Space radiation can produce some organic molecules detected on icy moons
October 26, 2025 2025-10-26 15:25Space radiation can produce some organic molecules detected on icy moons
Space radiation can produce some organic molecules detected on icy moons
New laboratory research suggests that some organic molecules previously detected in plumes erupting from Saturn’s moon Enceladus may be products of natural radiation, rather than originating from the moon’s subsurface ocean. This discovery complicates the assessment of the astrobiological relevance of these compounds.
Enceladus hides a global ocean buried beneath its frozen crust. Material from this liquid reservoir is ejected into space from cracks in the ice near the south pole, forming plumes of dust-sized ice particles that extend for hundreds of kilometers. While most of this material falls back onto the surface, some remains in orbit, becoming part of Saturn’s E ring, the planet’s outermost and widest ring.
Between 2005 and 2015, NASA’s Cassini spacecraft flew repeatedly through these plumes and detected a variety of organic molecules. The detection was viewed as evidence of a chemically rich and potentially habitable environment under the ice, where molecules essential to life could be available. However, the new study offers an explanation in which radiation, not biology, is behind the presence of at least some of these organic molecules.
To test the role of space radiation, a team of researchers led by planetary scientist Grace Richards, a postdoc at the National Institute for Astrophysics in Rome, simulated conditions near Enceladus’s surface by creating a mixture of water, carbon dioxide, methane, and ammonia, the main expected components of surface ice on Enceladus. They cooled the concoction to −200°C inside a vacuum chamber and then bombarded it with water ions, which are an important component of the radiation environment that surrounds the moon.

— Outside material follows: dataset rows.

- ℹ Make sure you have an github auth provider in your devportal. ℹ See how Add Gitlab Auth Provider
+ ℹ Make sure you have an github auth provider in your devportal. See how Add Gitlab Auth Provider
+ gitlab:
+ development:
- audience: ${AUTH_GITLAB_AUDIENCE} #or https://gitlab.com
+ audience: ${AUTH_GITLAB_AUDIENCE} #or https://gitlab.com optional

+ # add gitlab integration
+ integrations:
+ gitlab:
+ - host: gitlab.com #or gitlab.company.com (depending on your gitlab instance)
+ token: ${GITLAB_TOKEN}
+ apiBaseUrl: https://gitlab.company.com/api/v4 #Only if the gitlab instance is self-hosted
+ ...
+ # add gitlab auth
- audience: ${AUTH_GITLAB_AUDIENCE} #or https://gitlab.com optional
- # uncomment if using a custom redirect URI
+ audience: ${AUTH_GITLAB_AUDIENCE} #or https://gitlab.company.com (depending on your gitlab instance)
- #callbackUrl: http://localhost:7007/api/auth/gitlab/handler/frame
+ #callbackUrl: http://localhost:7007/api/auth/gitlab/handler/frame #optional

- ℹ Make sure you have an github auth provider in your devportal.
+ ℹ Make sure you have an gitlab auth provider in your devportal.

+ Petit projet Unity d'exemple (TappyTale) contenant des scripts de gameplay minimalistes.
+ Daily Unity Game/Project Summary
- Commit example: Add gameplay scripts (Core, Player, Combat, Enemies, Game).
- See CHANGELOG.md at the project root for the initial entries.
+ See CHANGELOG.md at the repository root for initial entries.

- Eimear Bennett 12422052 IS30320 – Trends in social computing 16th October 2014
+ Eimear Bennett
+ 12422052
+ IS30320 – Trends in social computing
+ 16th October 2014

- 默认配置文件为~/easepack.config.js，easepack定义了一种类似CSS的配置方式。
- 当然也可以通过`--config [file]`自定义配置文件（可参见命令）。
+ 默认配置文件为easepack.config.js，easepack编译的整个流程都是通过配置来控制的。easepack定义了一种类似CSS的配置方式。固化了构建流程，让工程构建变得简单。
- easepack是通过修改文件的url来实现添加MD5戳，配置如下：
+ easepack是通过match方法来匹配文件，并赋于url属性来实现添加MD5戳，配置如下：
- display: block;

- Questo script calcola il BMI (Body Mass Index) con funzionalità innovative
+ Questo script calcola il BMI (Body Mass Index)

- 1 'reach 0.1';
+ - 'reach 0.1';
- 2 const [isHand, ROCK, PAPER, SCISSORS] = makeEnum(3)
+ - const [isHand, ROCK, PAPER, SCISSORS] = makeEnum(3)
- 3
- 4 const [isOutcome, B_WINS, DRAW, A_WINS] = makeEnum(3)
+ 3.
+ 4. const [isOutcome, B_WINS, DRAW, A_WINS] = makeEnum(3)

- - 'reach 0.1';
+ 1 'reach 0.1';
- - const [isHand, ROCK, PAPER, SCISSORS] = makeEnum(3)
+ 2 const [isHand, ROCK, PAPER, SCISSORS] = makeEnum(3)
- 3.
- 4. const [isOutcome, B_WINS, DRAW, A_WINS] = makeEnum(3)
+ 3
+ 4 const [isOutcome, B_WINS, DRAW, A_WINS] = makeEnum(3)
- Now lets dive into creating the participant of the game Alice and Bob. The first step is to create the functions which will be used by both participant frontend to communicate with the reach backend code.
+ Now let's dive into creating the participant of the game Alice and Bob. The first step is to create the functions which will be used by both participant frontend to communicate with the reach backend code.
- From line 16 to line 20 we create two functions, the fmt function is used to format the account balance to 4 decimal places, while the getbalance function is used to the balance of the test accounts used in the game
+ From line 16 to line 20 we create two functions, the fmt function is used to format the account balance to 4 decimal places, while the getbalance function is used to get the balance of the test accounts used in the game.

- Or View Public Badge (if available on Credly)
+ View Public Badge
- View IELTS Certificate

The radiation induced a series of chemical reactions that produced a cocktail of molecules, including carbon monoxide, cyanate, ammonium, and various alcohols, as well as molecular precursors to amino acids such as formamide, acetylene, and acetaldehyde. The presence of these simple molecules indicates that radiation could induce similar reactions on Enceladus.
Richards presented these findings at the Europlanet Science Congress–Division for Planetary Sciences Joint Meeting (EPSC-DPS 2025) in Helsinki, Finland. She and her coauthors also published a detailed report in Planetary and Space Science.